As long as he is within the limits of his glass he will fight to keep control and not react, but as soon as there starts to be enough stimulation (not really the right word, but I hope you know what I mean) that he reaches overflow point he won't be able to handle it anymore and then you get the reaction.
It's hard to manage, because very often we can't see or identify the triggers and they are often unable to separate it all out and explain it to us. Sometimes it helps to take a step back and try to see the bigger picture, not only of what is happening that second in terms of sensory and feelings/emotions/anxieties, but also what happened just before, perhaps earlier that day and if there's something coming up later and/or if perhaps they might be coming down with something or are overtired etc.
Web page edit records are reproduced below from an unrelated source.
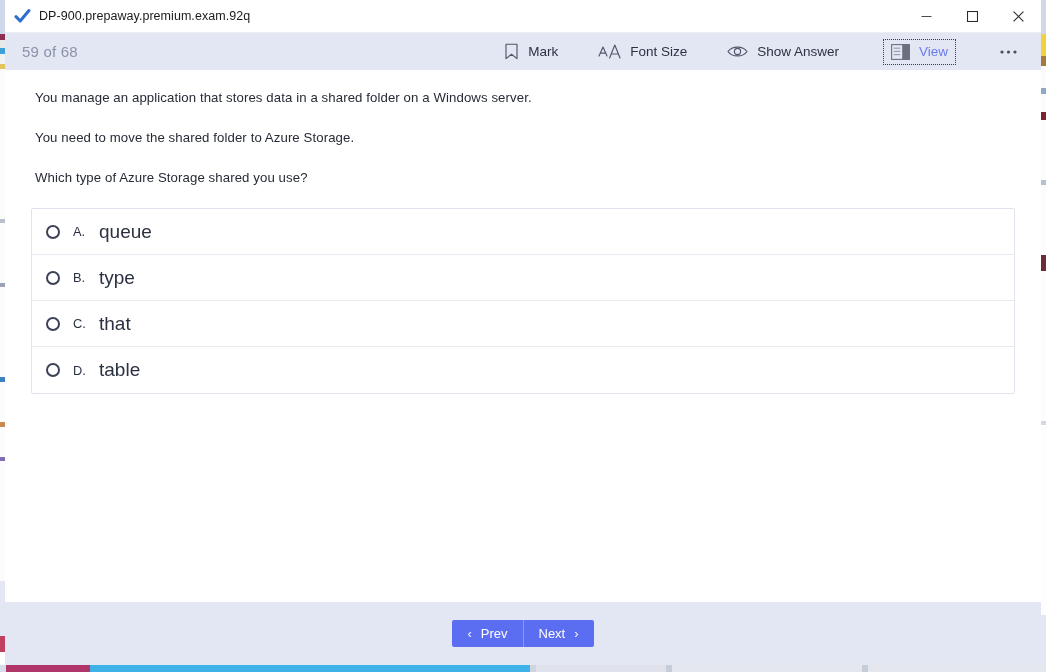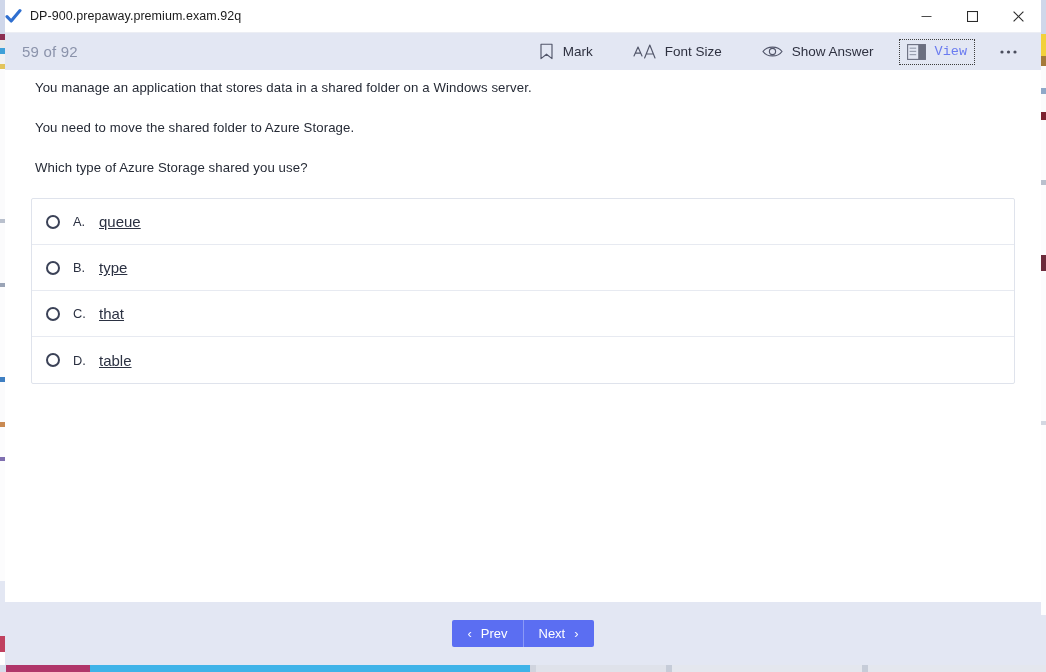"DP-900.prepaway.premium.exam.92q" .titlebar-left { padding-left: none -> 9px }
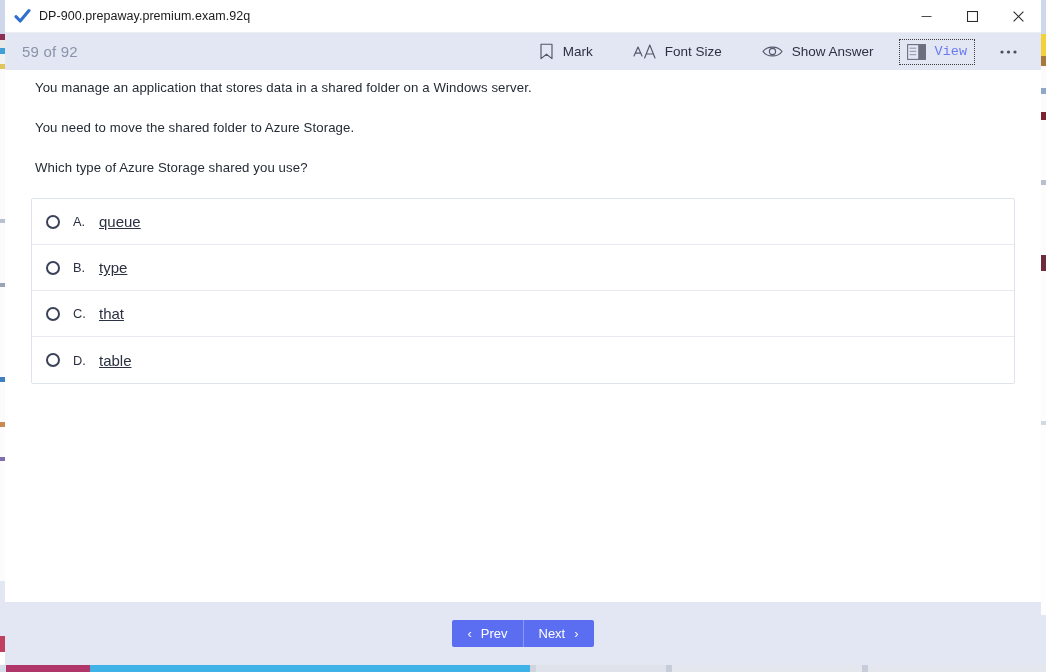"59 of 92" span.counter { text: 92 -> 68 }
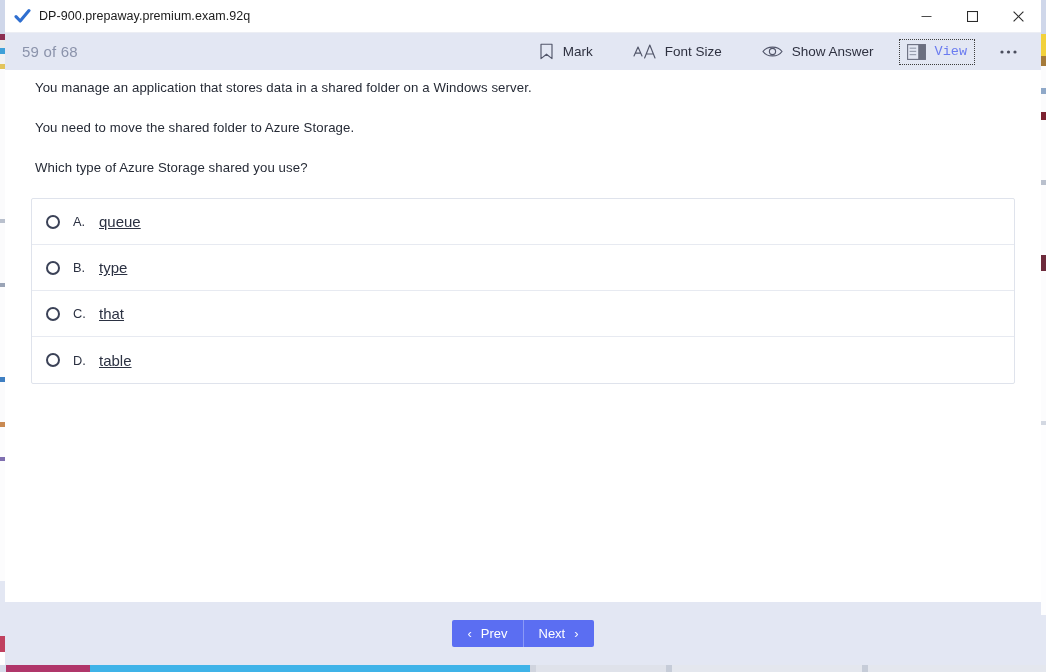"View" .tb-item.focused { font-family: Liberation Mono, monospace -> none; margin: 0 5px -> 0 24px }
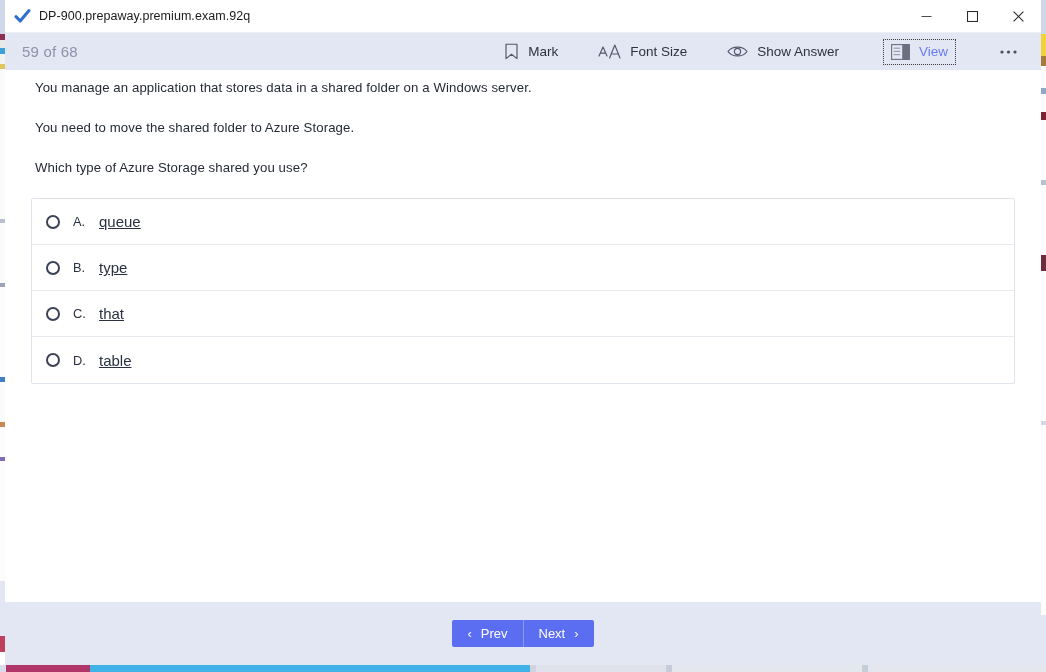"You manage an application that" .content { padding: 8px 0 0 0 -> 18px 0 0 0 }
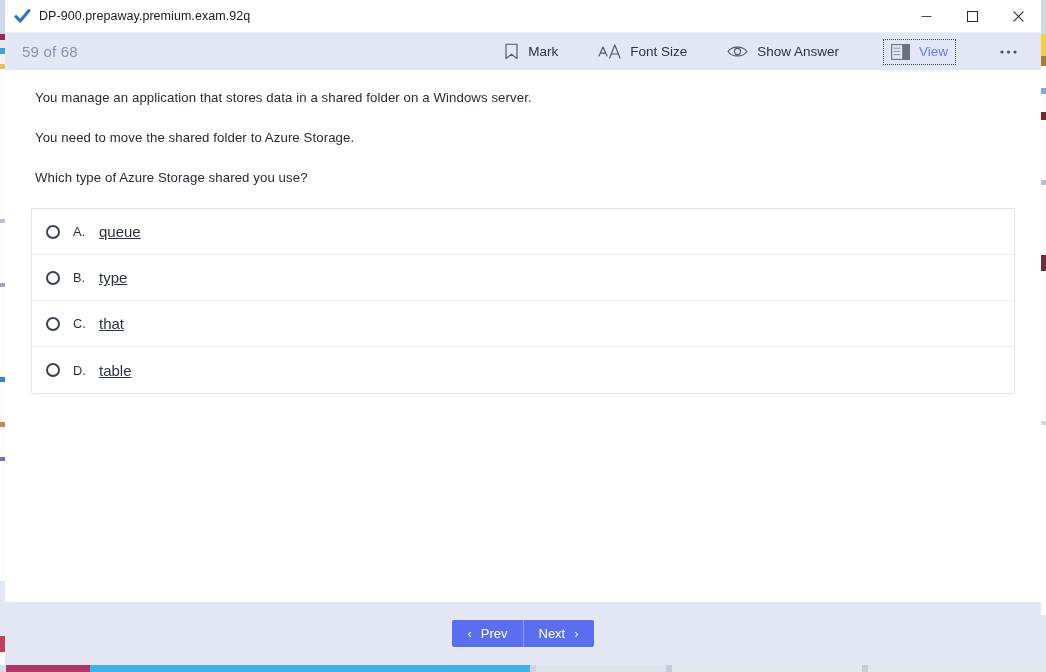"queue" .opt-text { font-size: 15px -> 19px; text-decoration: underline -> none }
It's really a process of elimination and trying to reduce as much of the overload as possible to bring things back down to a manageable level.
Its really strange i feel like i never know where i am with him or what sort of reaction im going to get, its not like he gets uncontrollably distressed but clearly unsettled when other times he dosnt react at all
DS is just the same. Sometimes he'll be fine with something, his teacher can use a whistle and DS will be fine, but if someone sings or puts a Hoover on he'll completely freak out.
DS1 is the same. Music & TV way too loud for my liking but he gets so upset by the noise of a stir fry that I have to send him upstairs before adding anything to the pan!
My dd2 is similar especially with noise! She freaks totally when she's in garden and next door put their lawnmower on and hates the Hoover but is fine on a plane when its taking off! She will have the tv loud but not the radio.
Ok so we know ds1 6 1/2 has been said to have sensory issues now im not convinced that his issues are that tbh... but anyway ive noticed that how he reacts to certain things can be really random. An example being he dosnt mind loud noises, sirens, loud music, parties, school etc is all no bother, fireworks etc no concern but sometimes he will randomly react last week we went into supermarket and the alarm was going off he wasnt bothered just started shouting 'BEEP, BEEP, BEEP...' over it, yet a few days ago a checkout alarm went off while we in the the que and he clasped his hands over his ears and started shouting 'TOO NOISY' and looked distressed. We always have a noisy house, shouting, ds2 (1) crying etc but tonight ds2 was really crying (overtired and grumpy) and ds1 was getting REALLY anxious, eyes watering saying he needed him to stop, he hated the noise and generally looking distressed.
Also often he 'gets' when we are making a joke with him and laughs say if he thinks hes hurt himself and is making a big show of it, i say 'oh no will i cut it off?' but any attempt to progress the joke say if ds1 is still acting up and i say right dad go get the scissors he will panic and scream 'NO' looking actually terrified all of a sudden or often i say im going to chuck ds2 out the window for being a pain clearly laughing and joking and when i said it tonight while walking towards the window laughing with ds2 ds1 started screaming NO PLEASE, I LIKE HIM, i had to explain that we were playing.
He also kept grabbing me earlier and laughing he wouldnt listen that i didnt want to play, he does this thing where he gets in your face, stares with wide eyes and flaps his hand literally cm's from your face while laughing manically, he said his hands were his friends and not him, when i tried to walk away he grabs me from behind, Later on when i tried grabbing him laughing and he freaked! and ran and hid under the table, yet other days/times he would of been laughing along?
I dont understand why its all so inconsistent.